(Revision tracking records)
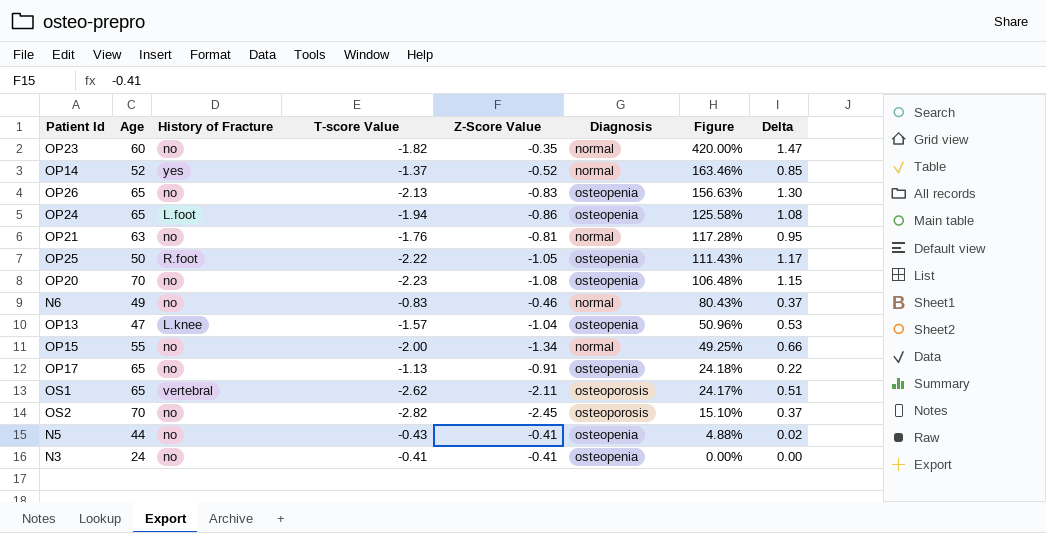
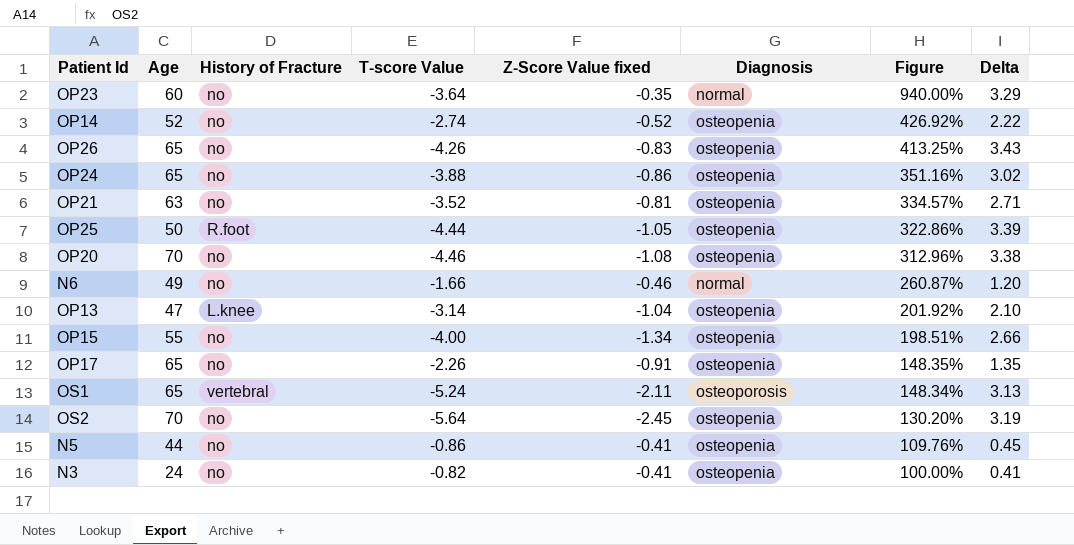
column name: Z-Score Value -> Z-Score Value fixed
OP23 | T-score Value: -1.82 -> -3.64
OP23 | Figure: 420.00% -> 940.00%
OP23 | Delta: 1.47 -> 3.29
OP14 | History of Fracture: yes -> no
OP14 | T-score Value: -1.37 -> -2.74
OP14 | Diagnosis: normal -> osteopenia
OP14 | Figure: 163.46% -> 426.92%
OP14 | Delta: 0.85 -> 2.22
OP26 | T-score Value: -2.13 -> -4.26
OP26 | Figure: 156.63% -> 413.25%
OP26 | Delta: 1.30 -> 3.43
OP24 | History of Fracture: L.foot -> no
OP24 | T-score Value: -1.94 -> -3.88
OP24 | Figure: 125.58% -> 351.16%
OP24 | Delta: 1.08 -> 3.02
OP21 | T-score Value: -1.76 -> -3.52
OP21 | Diagnosis: normal -> osteopenia
OP21 | Figure: 117.28% -> 334.57%
OP21 | Delta: 0.95 -> 2.71
OP25 | T-score Value: -2.22 -> -4.44
OP25 | Figure: 111.43% -> 322.86%
OP25 | Delta: 1.17 -> 3.39
OP20 | T-score Value: -2.23 -> -4.46
OP20 | Figure: 106.48% -> 312.96%
OP20 | Delta: 1.15 -> 3.38
N6 | T-score Value: -0.83 -> -1.66
N6 | Figure: 80.43% -> 260.87%
N6 | Delta: 0.37 -> 1.20
OP13 | T-score Value: -1.57 -> -3.14
OP13 | Figure: 50.96% -> 201.92%
OP13 | Delta: 0.53 -> 2.10
OP15 | T-score Value: -2.00 -> -4.00
OP15 | Diagnosis: normal -> osteopenia
OP15 | Figure: 49.25% -> 198.51%
OP15 | Delta: 0.66 -> 2.66
OP17 | T-score Value: -1.13 -> -2.26
OP17 | Figure: 24.18% -> 148.35%
OP17 | Delta: 0.22 -> 1.35
OS1 | T-score Value: -2.62 -> -5.24
OS1 | Figure: 24.17% -> 148.34%
OS1 | Delta: 0.51 -> 3.13
OS2 | T-score Value: -2.82 -> -5.64
OS2 | Diagnosis: osteoporosis -> osteopenia
OS2 | Figure: 15.10% -> 130.20%
OS2 | Delta: 0.37 -> 3.19
N5 | T-score Value: -0.43 -> -0.86
N5 | Figure: 4.88% -> 109.76%
N5 | Delta: 0.02 -> 0.45
N3 | T-score Value: -0.41 -> -0.82
N3 | Figure: 0.00% -> 100.00%
N3 | Delta: 0.00 -> 0.41

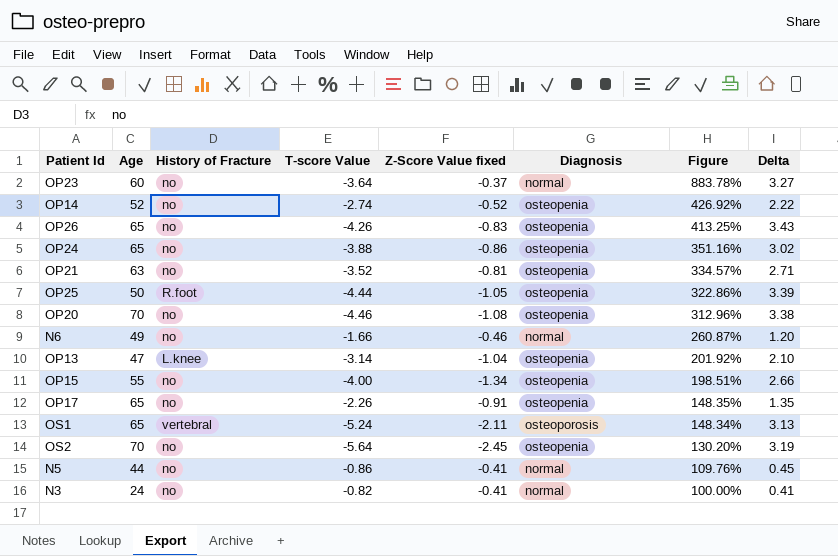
OP23 | Z-Score Value fixed: -0.35 -> -0.37
OP23 | Figure: 940.00% -> 883.78%
OP23 | Delta: 3.29 -> 3.27
N5 | Diagnosis: osteopenia -> normal
N3 | Diagnosis: osteopenia -> normal

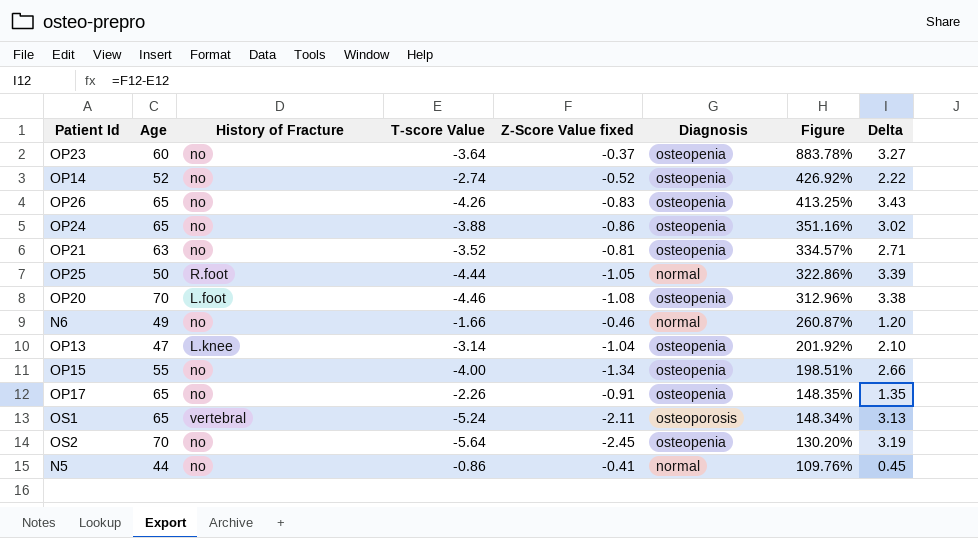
row N3: 24 | no | -0.82 | -0.41 | normal | 100.00% | 0.41 -> none
OP23 | Diagnosis: normal -> osteopenia
OP25 | Diagnosis: osteopenia -> normal
OP20 | History of Fracture: no -> L.foot

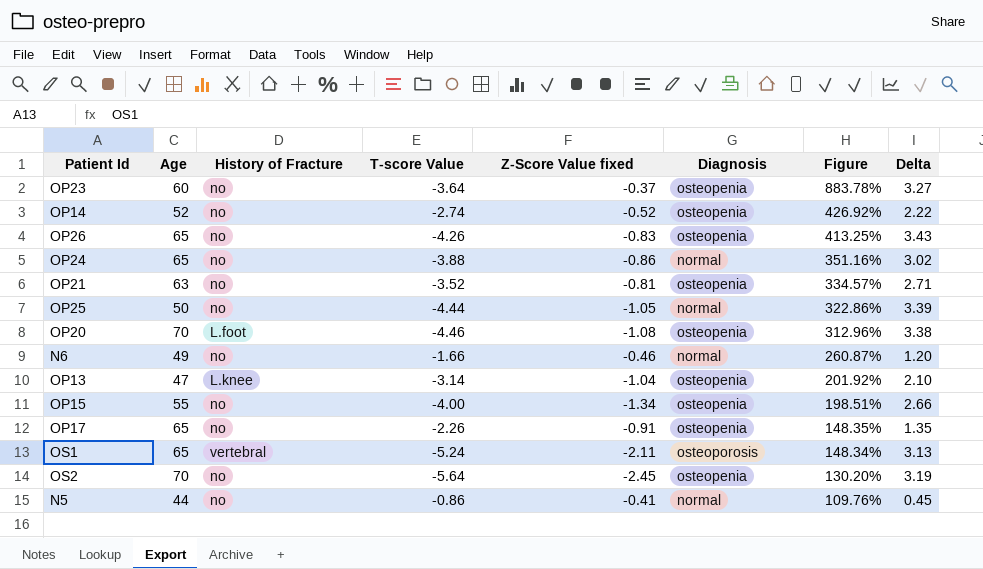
OP24 | Diagnosis: osteopenia -> normal
OP25 | History of Fracture: R.foot -> no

TASK DESCRIPTION —
Repeat only what runs from the first line of the records above to the line with "OP14 | Delta: 0.85 -> 2.22", both included, word for word, minus the pictures.

RESPONSE FOR THIS EXERCISE —
column name: Z-Score Value -> Z-Score Value fixed
OP23 | T-score Value: -1.82 -> -3.64
OP23 | Figure: 420.00% -> 940.00%
OP23 | Delta: 1.47 -> 3.29
OP14 | History of Fracture: yes -> no
OP14 | T-score Value: -1.37 -> -2.74
OP14 | Diagnosis: normal -> osteopenia
OP14 | Figure: 163.46% -> 426.92%
OP14 | Delta: 0.85 -> 2.22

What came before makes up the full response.